(DIRECTIONS FOR THIS TASK) What is needed is an exact retyping of each entry, pictures excluded.

(EXTRACTED INFORMATION)
####################

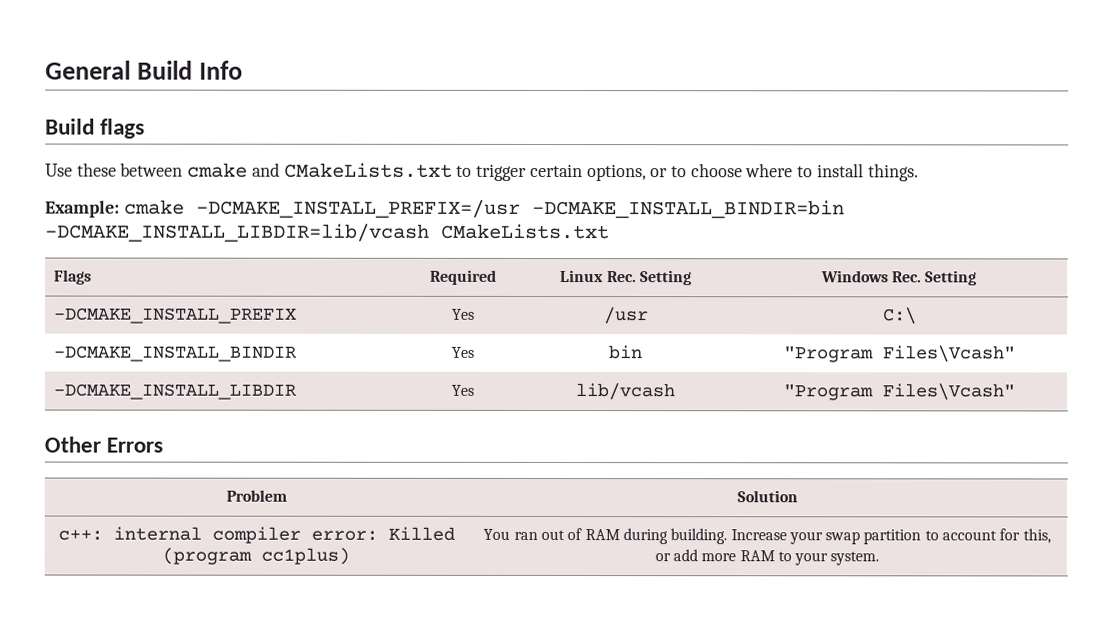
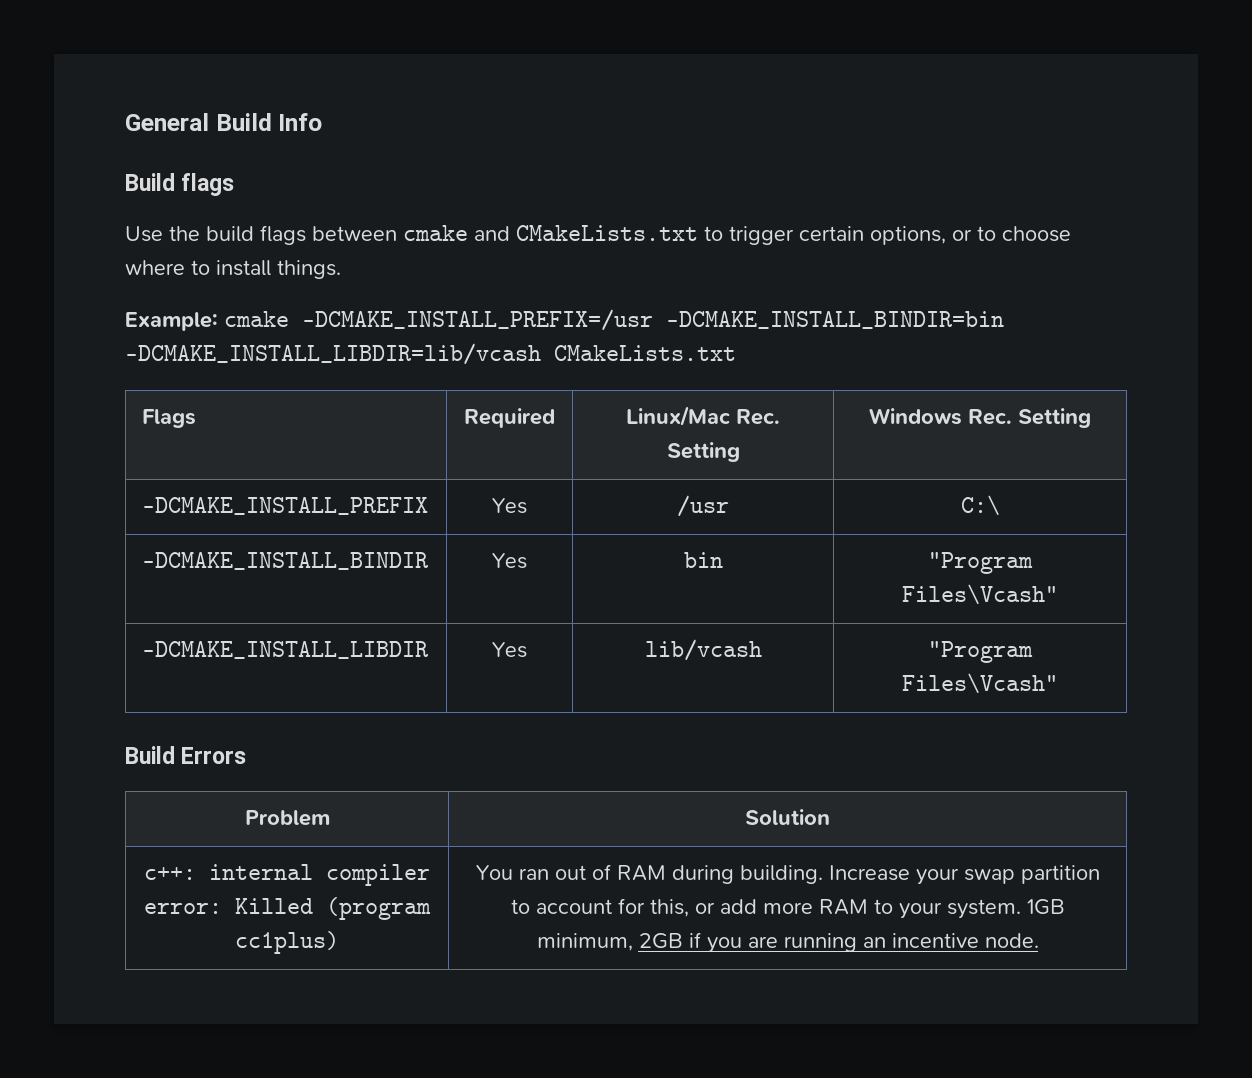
[76,162,117,177] these -> [169,225,306,245] the build flags
[560,270,605,283] Linux -> [626,406,731,426] Linux/Mac
[44,436,101,453] Other -> [125,746,175,764] Build
(880, 558) none -> [1026,899,1065,915] [536,932,1039,953] 1GB minimum, 2GB if you are running an incentive node.

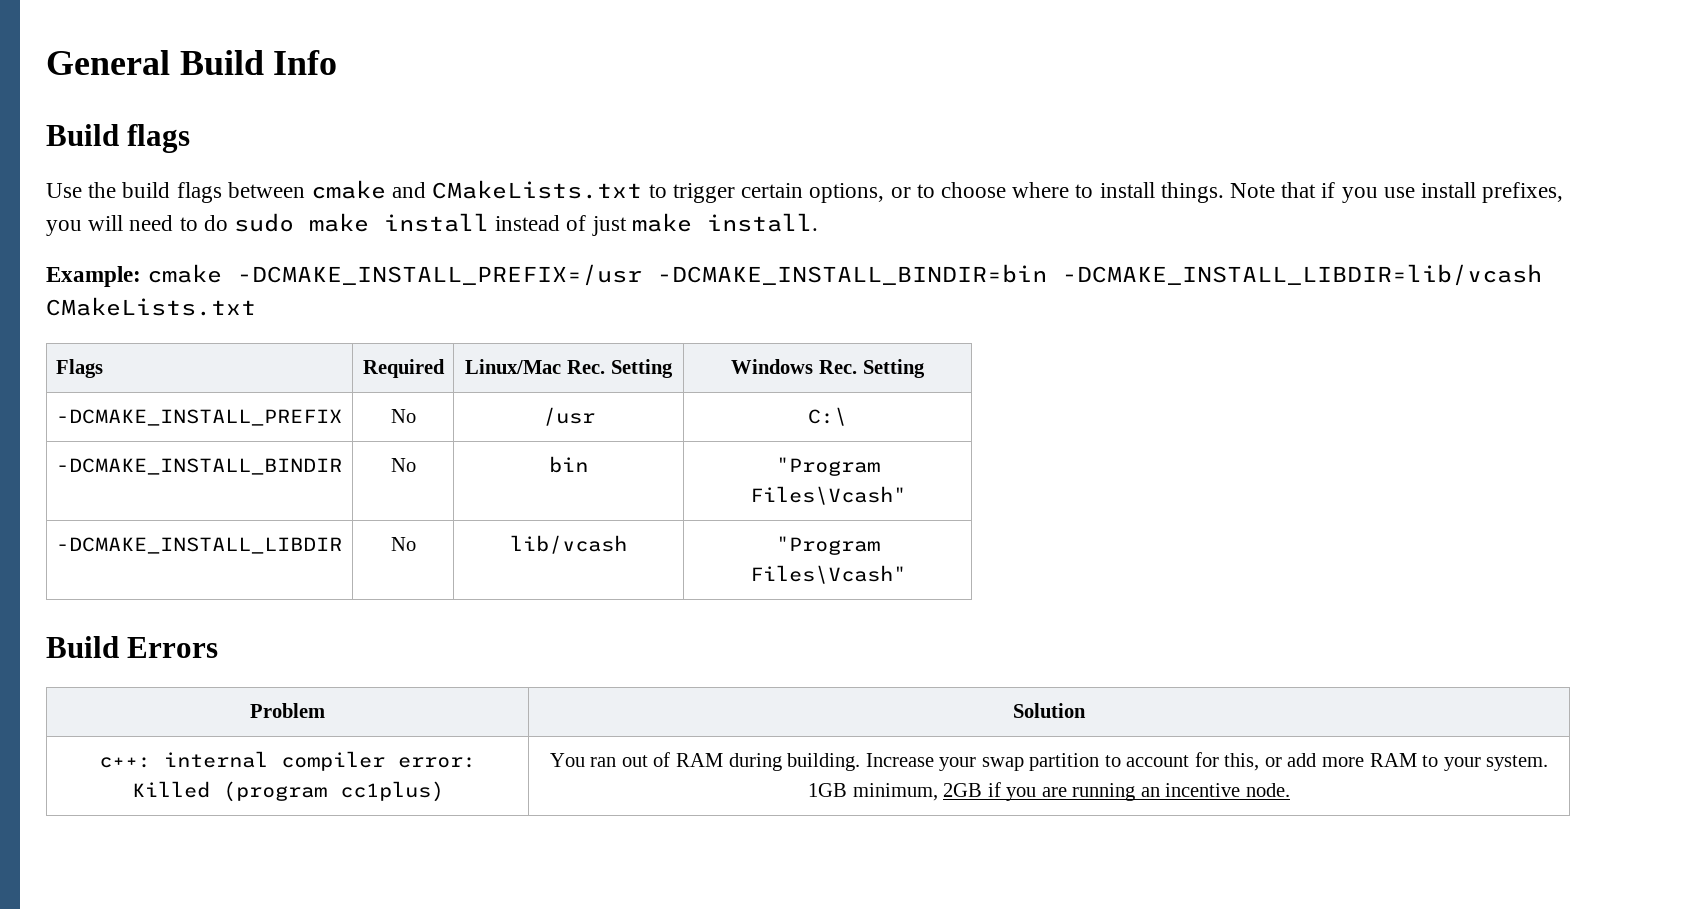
(341, 269) none -> [1229,182,1564,203] [46,213,818,236] Note that if you use install prefixes, you will need to do sudo make install instead of just make install.
[492,498,527,514] Yes -> [390,409,416,423] No
[492,553,527,569] Yes -> [390,458,416,472] No
[492,642,527,658] Yes -> [390,537,416,551] No

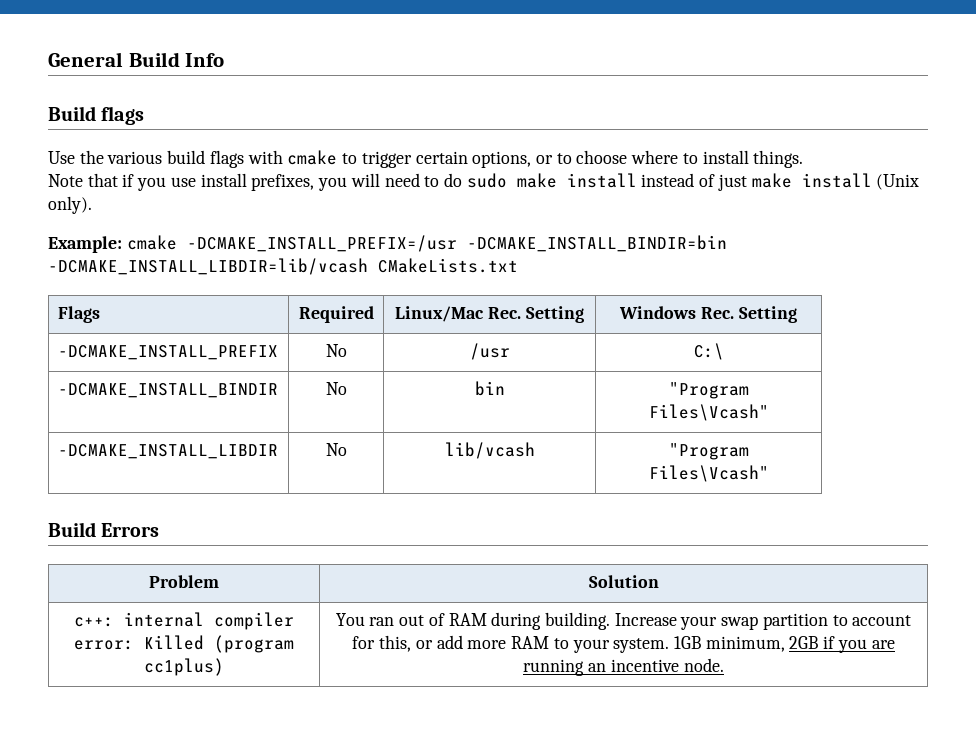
(117, 190) none -> [107,151,163,164] various
[227,180,643,199] between cmake and CMakeLists.txt -> [247,150,338,165] with cmake
(1224, 192) none -> (804, 159) //
[706,213,818,232] install. -> [801,173,920,190] [48,196,92,214] install (Unix only).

####################

(OUTPUT FOR THIS EXERCISE)
[76,162,117,177] these -> [169,225,306,245] the build flags
[560,270,605,283] Linux -> [626,406,731,426] Linux/Mac
[44,436,101,453] Other -> [125,746,175,764] Build
(880, 558) none -> [1026,899,1065,915] [536,932,1039,953] 1GB minimum, 2GB if you are running an incentive node.

(341, 269) none -> [1229,182,1564,203] [46,213,818,236] Note that if you use install prefixes, you will need to do sudo make install instead of just make install.
[492,498,527,514] Yes -> [390,409,416,423] No
[492,553,527,569] Yes -> [390,458,416,472] No
[492,642,527,658] Yes -> [390,537,416,551] No

(117, 190) none -> [107,151,163,164] various
[227,180,643,199] between cmake and CMakeLists.txt -> [247,150,338,165] with cmake
(1224, 192) none -> (804, 159) //
[706,213,818,232] install. -> [801,173,920,190] [48,196,92,214] install (Unix only).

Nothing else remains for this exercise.